Sachant que tu n'es pas très friande de l'ambiance un peu carnaval d'un Salon, j'ai pensé à toi, vraiment pensé à toi. Car il y a une manière de rester en surface du Salon, quant on y entre pas vraiment. Mais ce lecteur t'y a fait entrer. Et par la grande porte !
J'aurais donc aimé aller te piquer une jasette mais, tu n'étais pas en dédicace la seule journée où on l'était, le samedi. Coline de bine !
À un autre Salon alors !
Pour toutes les raisons,
si un livre aide ne serait-ce
qu'une seule personne,il est
nécessaire.
Ça rejoint une phrase entendue
dans le film "L'armée Silencieuse":
"Si tu sauves une personne,
tu sauves l'humanité".
touchant... je m'imagine le gars d'ici, il a l'air beau, timide, sincère ; un peu comme ton billet...
merci.
Fred
Magnifique. Point.
Sont comme ça des fois les alcooliques. C'est fou comme la littérature peut être le détonateur d'un réveil spirituel... parce que le rétablissement passe souvent par cette prise de conscience.
Dans ma bibliothèque devrais-je placer les Corpuscules sur la même tablette que mes revues La vigne, entre les Réflexions de Bill et le Gros livre ?
Bon 24 heures euh... bonne journée. :-)
Shit !
Pendant que je me mettais de l'acrylique rouge sous le nez, toi tu pondais ceci. Check ma photo sur le thème de Jarmusch.
Code : nestu (pas biz)
Touchant, ce l'était. J'ai pensé à vous deux aussi, Venise. Tu passeras le bonjour à Marsi, okay?
Yvan, je pense surtout que le gars s'est sauvé par lui-même. Mais il m'a offert un moment en or et pour ça, je le salue.
Merci Fred. Juste merci, tsé.
Pieds, idem. Sincèrement.
Gaétan, place-les où tu veux (rires). Tout sauf le bac bleu, et j'en serai ravie. Bon 24 heures, cher!
Je savais ta chevelure carmin Miss D, mais de là à te voir pisser le nez d'un rouge sang... Ouain. Bon timing en effet.
Oui, c'est une belle tranche de vie, et puis comme tu le racontes, c'est poignant, ça a dû te faire chaud au coeur etde donner envie d'écrire encore, n'est-ce-pas!
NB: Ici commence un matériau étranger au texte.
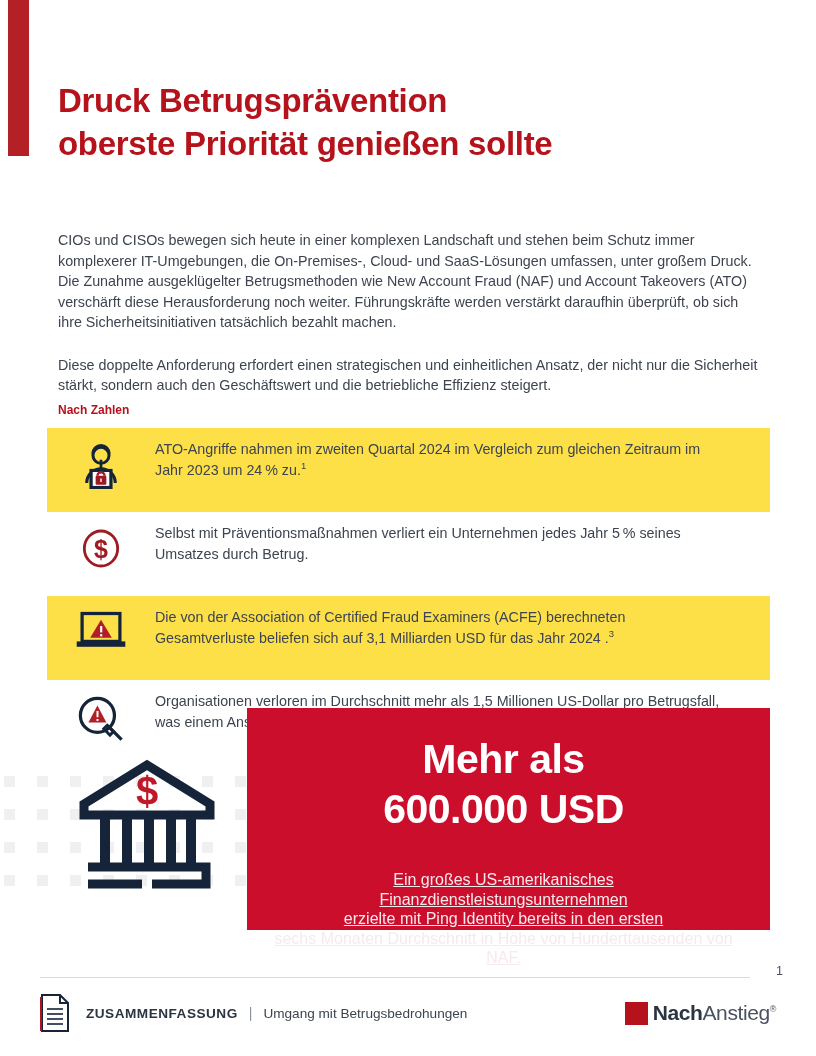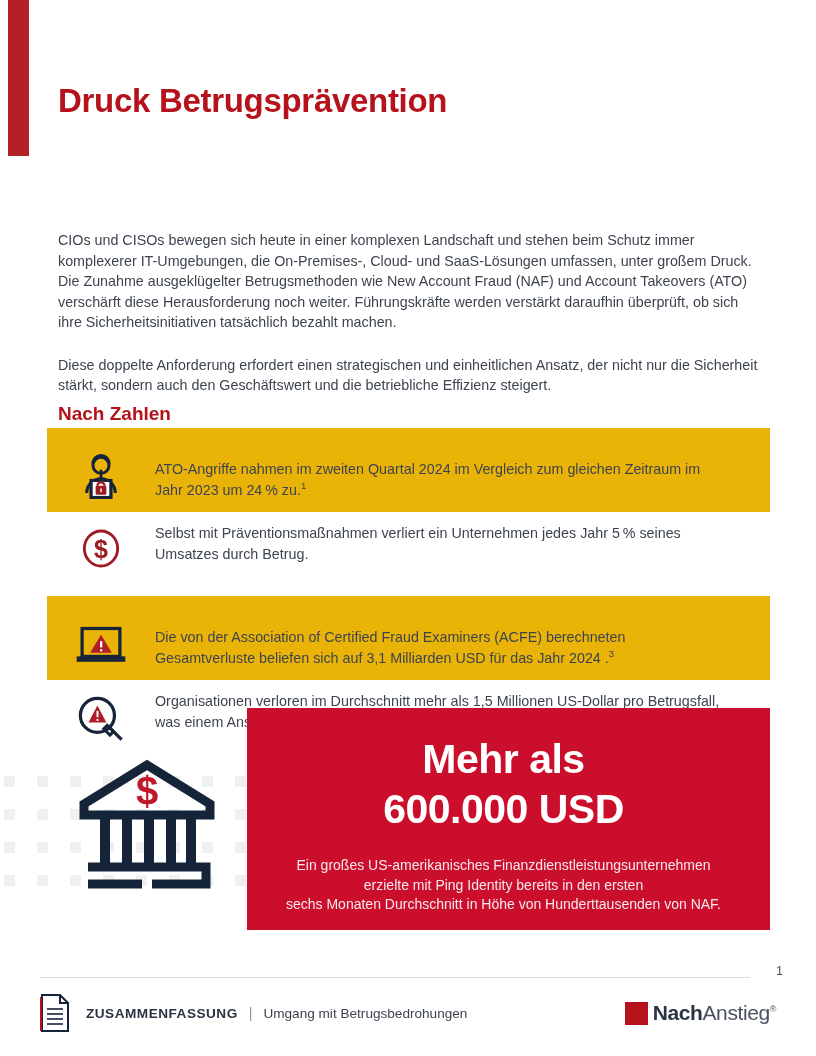"oberste Priorität genießen sollte" span.l2 { html: none -> <span>oberste Priorität genießen sollte</span> }
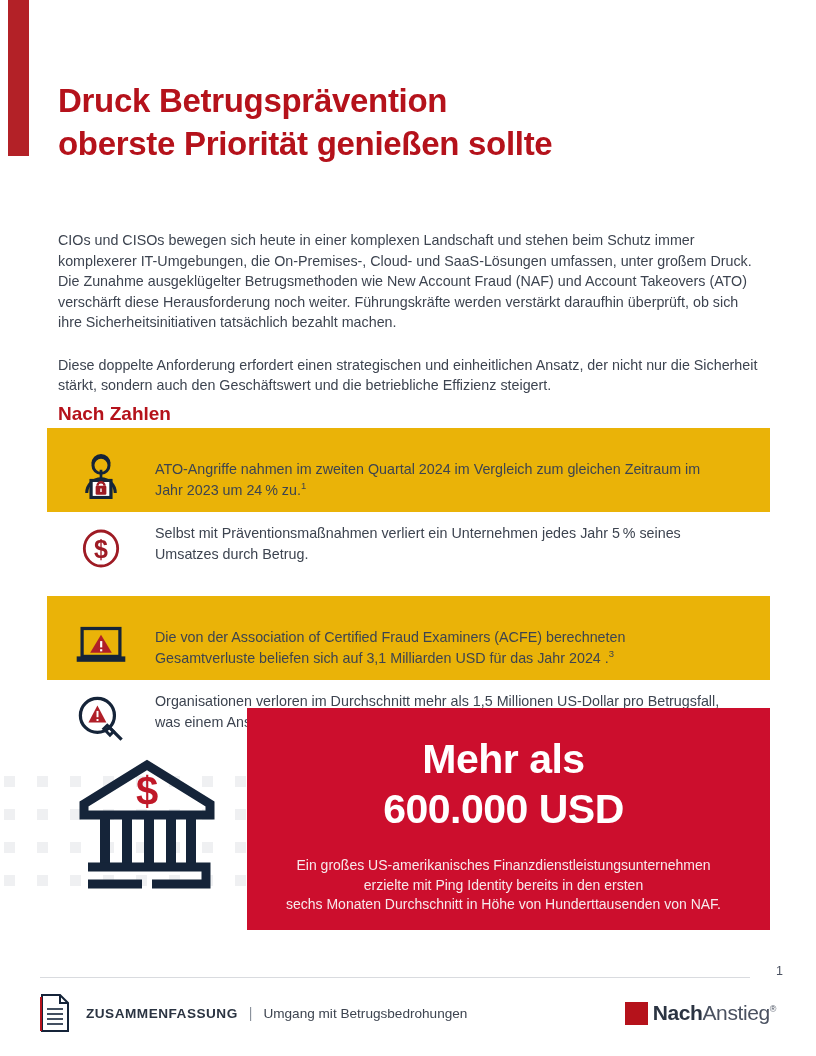"Nach Zahlen" .section-title { font-size: 19px -> 12px }
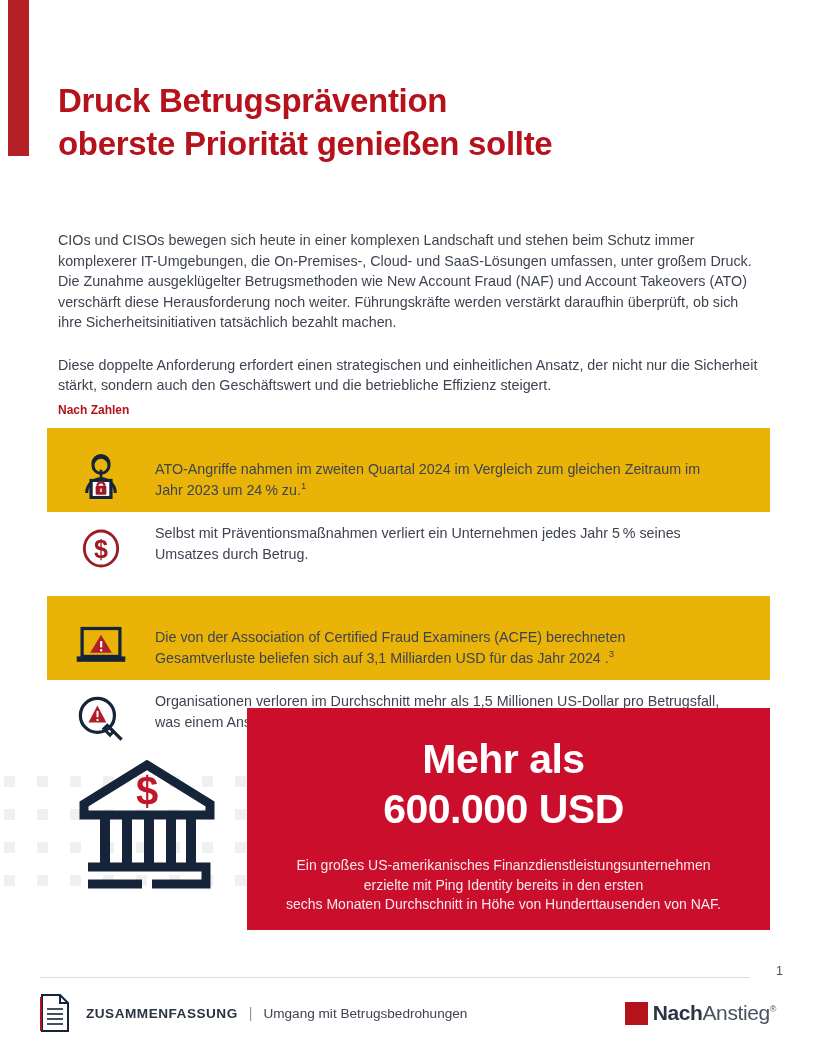"ATO-Angriffe nahmen im zweiten Quartal" .stat-row.shaded { align-items: flex-end -> none; background: #eab308 -> #fde047 }
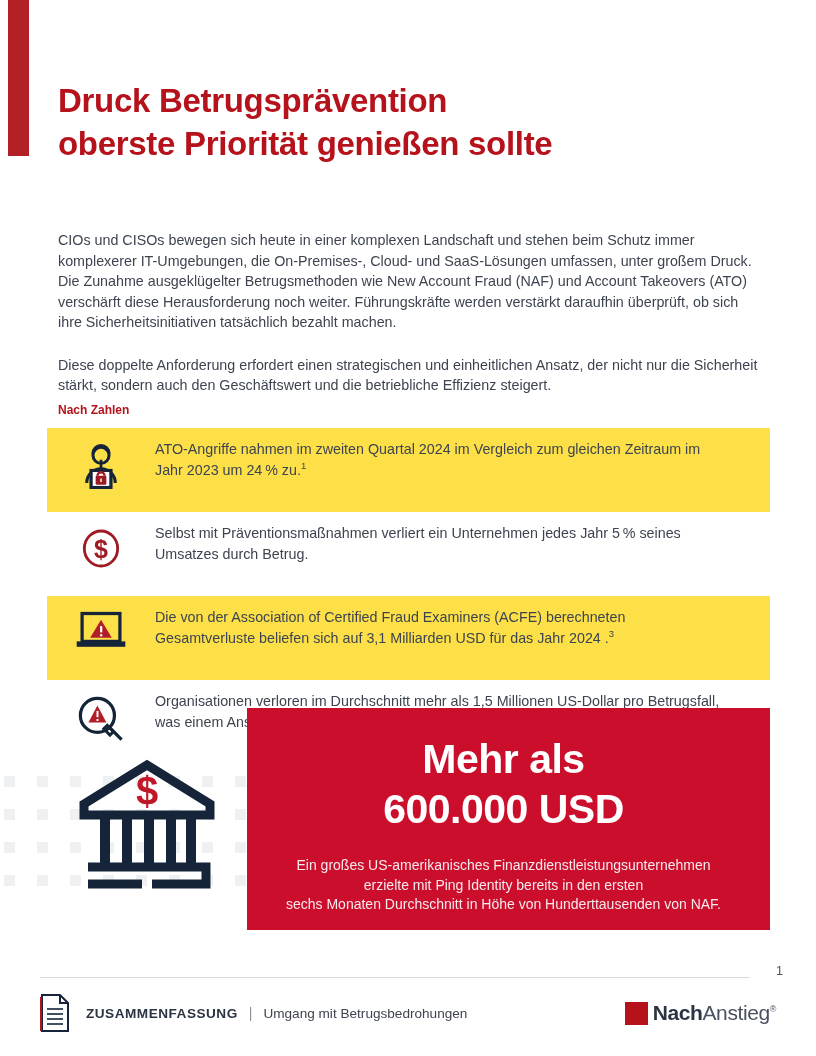"Ein großes US-amerikanisches" .callout-sub { font-size: 14px -> 16px; margin-top: 22px -> 36px; text-decoration: none -> underline }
C'est vraiment une belle histoire, et c'est vraiment chouette que cet homme là soit venu jusqu'à toi te le dire en personne, c'est que vraiment ton livre, tes mots ont compté pour lui.
Rien que pour celui-là ça valait toutes heures passées à sortir ce jus de toi, hein!
Bises, ma belle.
Blue
Ouais, c'était ben spécial.
Bises à toi aussi, Blue. Et bises à chacun d'entre vous. Je peux me le permettre, mes micro-organismes infectieux sont morts et enterrés.
Fuck le vaccin anti-grippal saisonnier!
(rires)
Si je comprends bien,lorsque l'on finit par coucher tous les personnages de son livre, on risque d'en réveiller toute "in aut gang" parmi ses lecteurs.
Une chance que c'te dimanche on s'est raté; Ti-cul pis l'Matou voulaient t'aborder en sourds-muets juste pour voir ta réaction et ton habilité en langage signé!
Aaah. Je leur aurais langage-signé une couple de mimiques avec plaisir, MmwH. Tout ce qui ne se dit doit bien se communiquer!
On remet ça. Encore.
;)
sandra une bien jolie histoire le livre est réparateur ... bien des fois il sauve de la solitude...le tien j'aimerais bien le lire...Il ya une librairie canadienne que je connais vres le Luxembourg je vais aller voir...
Merci pour ton commentaire, Laurence.